Kayla you have us all on tender hooks good luck.
How is Shannon I'v not seen her tonight is all ok?

Jo


----------



## Hopin&Prayin

molly85 said:


> Hmm I'm a bitconfussed thought it was :witch: but it's more just a browny smear on the paper and pants. I will test first thing just to ake doubly sure unless all my insides fallout firts lol.
> 
> Jellie if this stuff works toa 28 day cycle we could be OV buddies. we would certainly both be here in a fortnight waiting for some action.
> 
> Kayla you have us all on tender hooks good luck.
> How is Shannon I'v not seen her tonight is all ok?
> 
> Jo

Sounds like possible implantation spotting... WoooHooo or early spotting of the :witch: I pray not... Good Luck...

Kayla don't worry, I clearly see a BFP coming your way... I'd get 2 tests too... Never know... Hang in there, you got my prayers tonight :)

Jelliebabie.... You left lil ole me out... haha Just kidding... Its been a wild day... I'm feeling better... gonna go pig out on a pizza in a few... lol

Come on ladies we need more BFP's... :happydance:


----------



## Hopin&Prayin

ttcgeordie said:


> can any one tell me if evaps have colour to them please frer

Umm I hope this helps... I'm not good at this part of it... I'd really freak out..

.What Does a Faint Line Mean on a Pregnancy Test?
On a pregnancy test, a faint test line - or color band - is usually indicative of a positive result, as long as it's read within the time frame - or reaction time of the test (usually at 5-10 minutes). If you perform the pregnancy test properly and read results within the recommended time frame, then a faint or weak color band in the test area is very likely a positive pregnancy test. 

Evaporation Lines
Evaporation lines, however, can confound results if tests are not interpreted within the clinically recommended time frame. An evaporation line develops when the urine on the test area begins to dry, leaving a faint, usually colorless line. Evaporation lines appear to show up (or not show up) as a result of the composition of the particular urine specimen - and they may appear on any test regardless of brand. 

Explanations for Faint Positives
Testing Too Early: If you test too soon, hCG may not be at a sufficient level for test detection. See the section above on determining when to take a pregnancy test. 

Low Test Sensitivity: Different tests detect hCG at different levels, from 20MIU to 100MIU or more. 20 MIU tests will display a faint line when when hCG levels are at 20 MIU, while less sensitive tests will display a negative result. At 50 MIU levels, a 20 MIU test will show a stronger color band while a 50 MIU test will show a very faint band. 

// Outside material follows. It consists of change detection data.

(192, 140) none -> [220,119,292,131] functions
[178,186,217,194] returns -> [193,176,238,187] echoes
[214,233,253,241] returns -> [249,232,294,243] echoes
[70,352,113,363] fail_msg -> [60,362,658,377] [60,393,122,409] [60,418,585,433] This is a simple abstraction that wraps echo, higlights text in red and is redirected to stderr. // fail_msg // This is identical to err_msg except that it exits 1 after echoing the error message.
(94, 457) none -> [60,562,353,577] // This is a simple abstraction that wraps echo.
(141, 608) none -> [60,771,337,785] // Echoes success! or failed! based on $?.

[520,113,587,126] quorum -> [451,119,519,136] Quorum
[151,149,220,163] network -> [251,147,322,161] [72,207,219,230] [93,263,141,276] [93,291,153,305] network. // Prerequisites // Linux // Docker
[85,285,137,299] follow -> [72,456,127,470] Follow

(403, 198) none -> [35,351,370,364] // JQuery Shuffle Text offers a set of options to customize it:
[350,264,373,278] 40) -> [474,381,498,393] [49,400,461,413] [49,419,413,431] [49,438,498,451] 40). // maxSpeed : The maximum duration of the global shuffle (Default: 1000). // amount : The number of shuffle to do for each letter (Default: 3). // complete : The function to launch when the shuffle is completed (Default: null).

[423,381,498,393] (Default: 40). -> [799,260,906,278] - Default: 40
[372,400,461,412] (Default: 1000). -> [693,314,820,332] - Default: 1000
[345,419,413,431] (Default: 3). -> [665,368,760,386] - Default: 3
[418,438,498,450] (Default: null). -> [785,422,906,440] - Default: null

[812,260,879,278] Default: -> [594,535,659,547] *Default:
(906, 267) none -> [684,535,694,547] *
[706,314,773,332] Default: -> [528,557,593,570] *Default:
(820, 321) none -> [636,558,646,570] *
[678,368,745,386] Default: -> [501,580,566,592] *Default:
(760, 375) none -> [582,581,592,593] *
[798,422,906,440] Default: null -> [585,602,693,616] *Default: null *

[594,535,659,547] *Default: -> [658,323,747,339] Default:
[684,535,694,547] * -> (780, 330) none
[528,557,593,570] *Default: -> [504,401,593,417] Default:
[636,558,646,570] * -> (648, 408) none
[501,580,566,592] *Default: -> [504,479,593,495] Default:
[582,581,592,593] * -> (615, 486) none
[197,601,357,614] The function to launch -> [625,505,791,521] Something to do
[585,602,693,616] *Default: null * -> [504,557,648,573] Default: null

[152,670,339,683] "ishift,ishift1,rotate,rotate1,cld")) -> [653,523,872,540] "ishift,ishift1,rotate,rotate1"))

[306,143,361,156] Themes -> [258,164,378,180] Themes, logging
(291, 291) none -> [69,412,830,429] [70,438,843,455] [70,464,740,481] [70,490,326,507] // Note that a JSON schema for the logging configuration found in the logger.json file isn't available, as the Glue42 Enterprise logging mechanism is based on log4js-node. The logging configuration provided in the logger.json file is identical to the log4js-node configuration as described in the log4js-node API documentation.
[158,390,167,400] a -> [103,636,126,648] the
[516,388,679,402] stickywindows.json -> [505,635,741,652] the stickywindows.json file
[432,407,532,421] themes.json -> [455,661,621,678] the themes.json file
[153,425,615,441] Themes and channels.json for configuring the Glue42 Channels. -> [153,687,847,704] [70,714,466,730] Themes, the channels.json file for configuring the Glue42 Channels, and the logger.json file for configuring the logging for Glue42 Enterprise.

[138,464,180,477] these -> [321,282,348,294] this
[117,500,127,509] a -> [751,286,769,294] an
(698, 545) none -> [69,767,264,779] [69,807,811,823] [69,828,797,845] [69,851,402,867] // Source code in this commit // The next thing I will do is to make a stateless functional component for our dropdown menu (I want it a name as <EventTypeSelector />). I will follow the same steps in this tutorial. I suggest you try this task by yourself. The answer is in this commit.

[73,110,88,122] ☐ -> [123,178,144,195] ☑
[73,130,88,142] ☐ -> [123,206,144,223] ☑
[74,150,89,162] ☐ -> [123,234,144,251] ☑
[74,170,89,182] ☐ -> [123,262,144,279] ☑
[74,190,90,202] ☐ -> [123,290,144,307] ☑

Dilution of Urine Specimen: Urine specimens may be diluted due to frequent urination or consumption of liquids. First morning urine is recommended for pregnancy testing as it contains the most concentrated presence of hCG. 

Chemical pregnancy: Sometimes an early pregnancy is detected - followed by negative test results. A chemical pregnancy means implantation takes place (hCG is produced for a short time) followed by a miscarriage (generally, before any other pregnancy symptoms are detected). 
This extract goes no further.